DATA UNDER STUDY below:

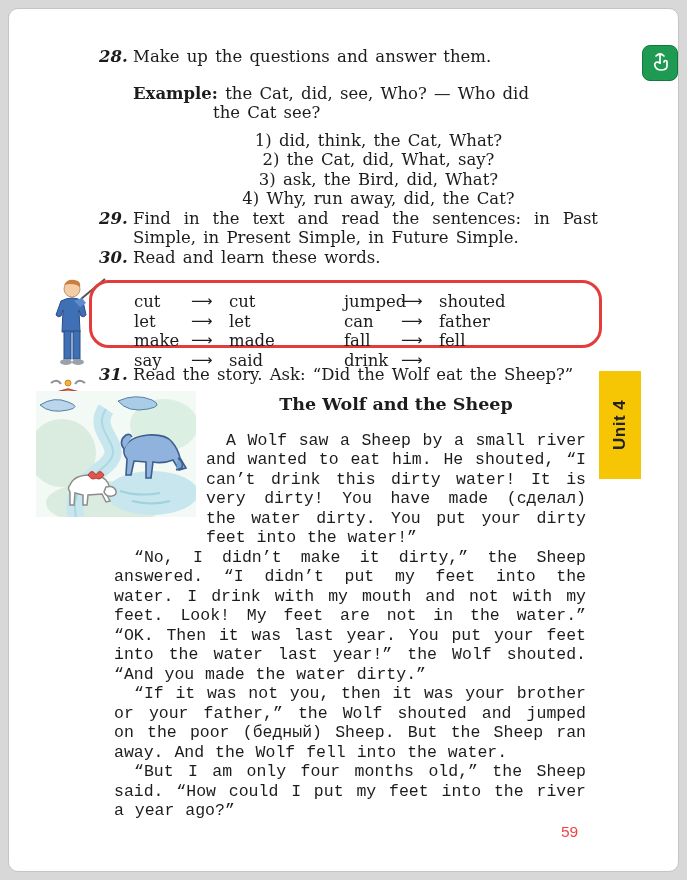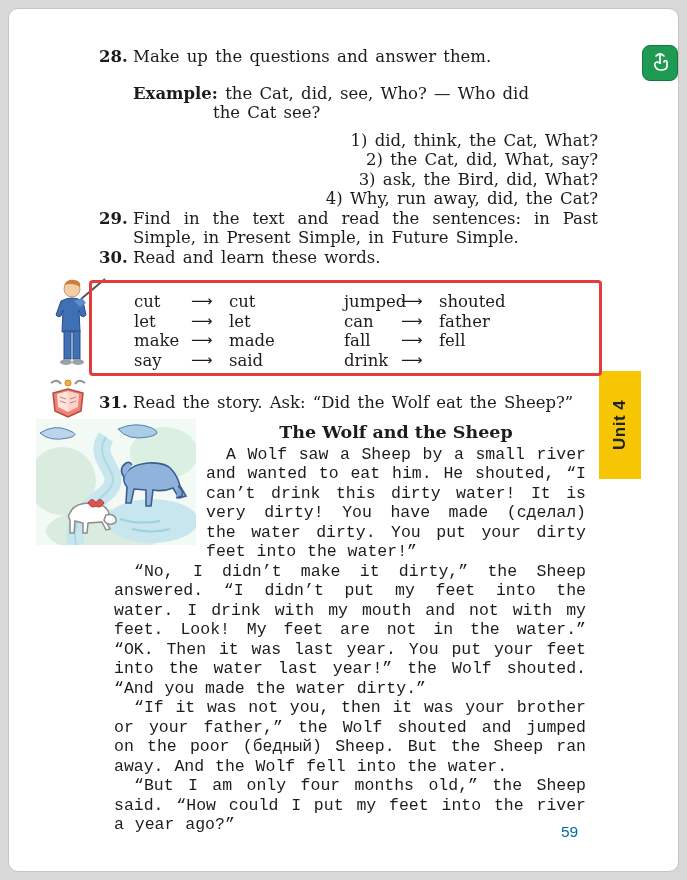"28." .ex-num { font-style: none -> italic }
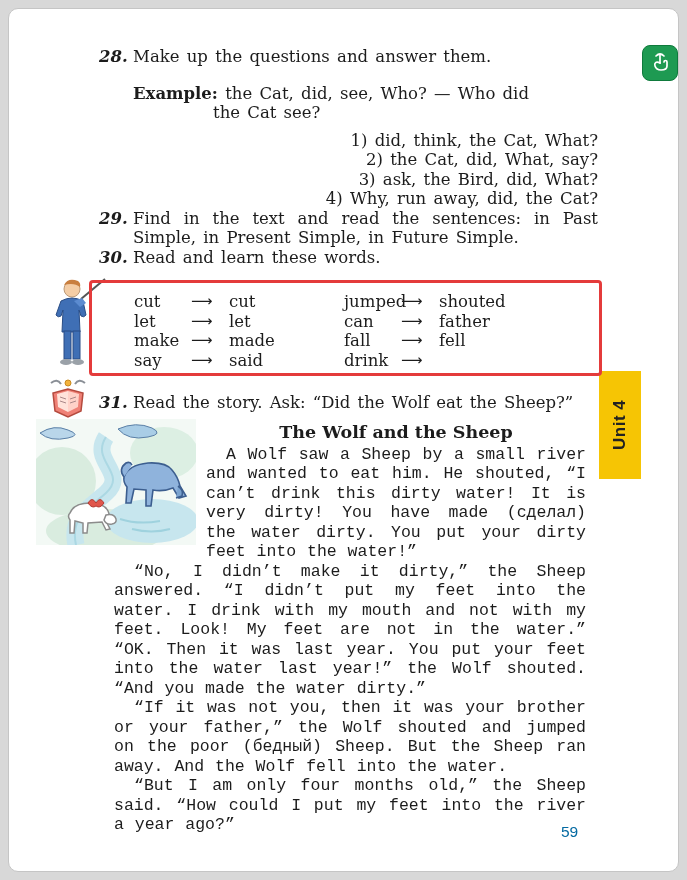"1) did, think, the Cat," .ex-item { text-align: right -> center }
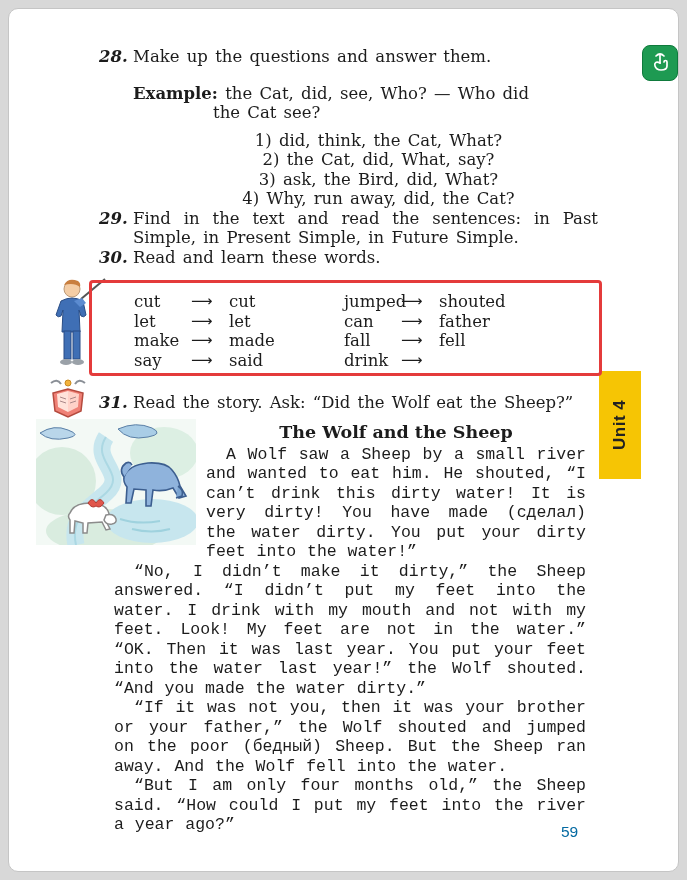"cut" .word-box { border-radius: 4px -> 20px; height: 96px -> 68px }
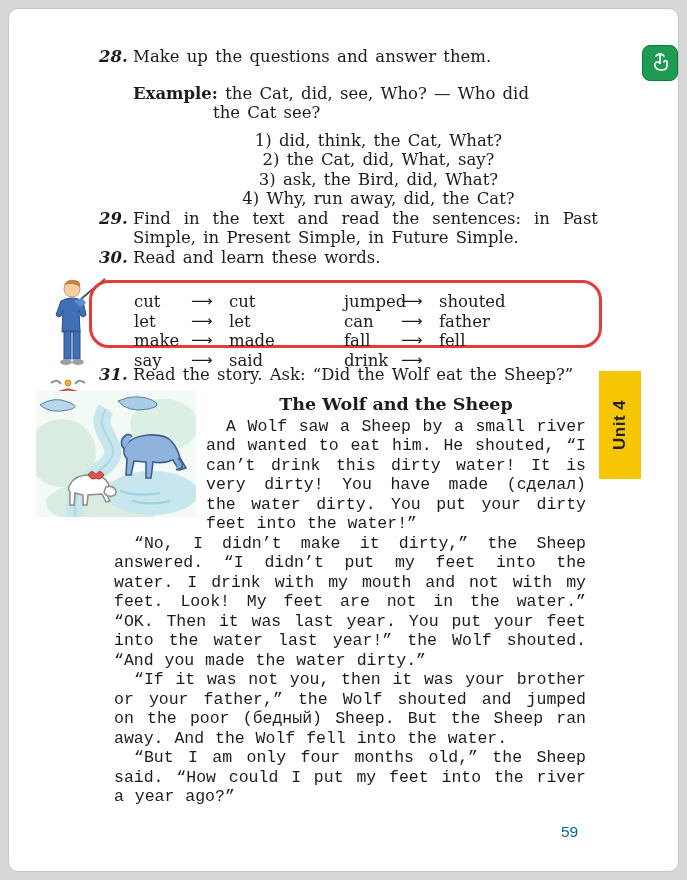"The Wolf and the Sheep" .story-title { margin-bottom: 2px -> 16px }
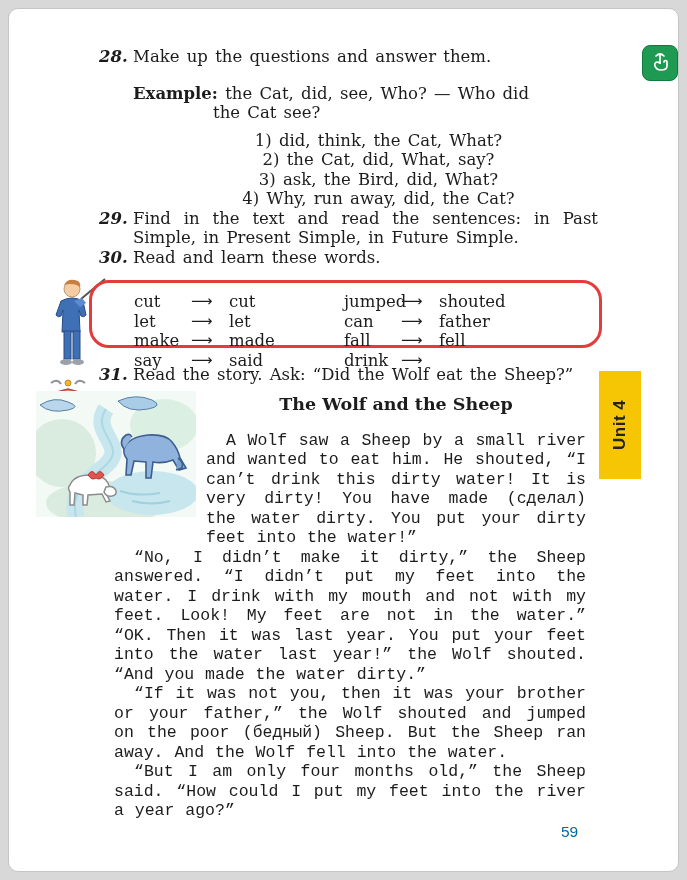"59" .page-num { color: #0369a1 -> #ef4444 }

End of DATA UNDER STUDY.

» HOW TO COMPLETE THIS TASK
Nothing but the lines from the first line of the data through the line with "Wolf and the" belongs in the answer, copied exactly and without pictures.

» RESULT OF THIS EXERCISE
"28." .ex-num { font-style: none -> italic }
"1) did, think, the Cat," .ex-item { text-align: right -> center }
"cut" .word-box { border-radius: 4px -> 20px; height: 96px -> 68px }
"The Wolf and the Sheep" .story-title { margin-bottom: 2px -> 16px }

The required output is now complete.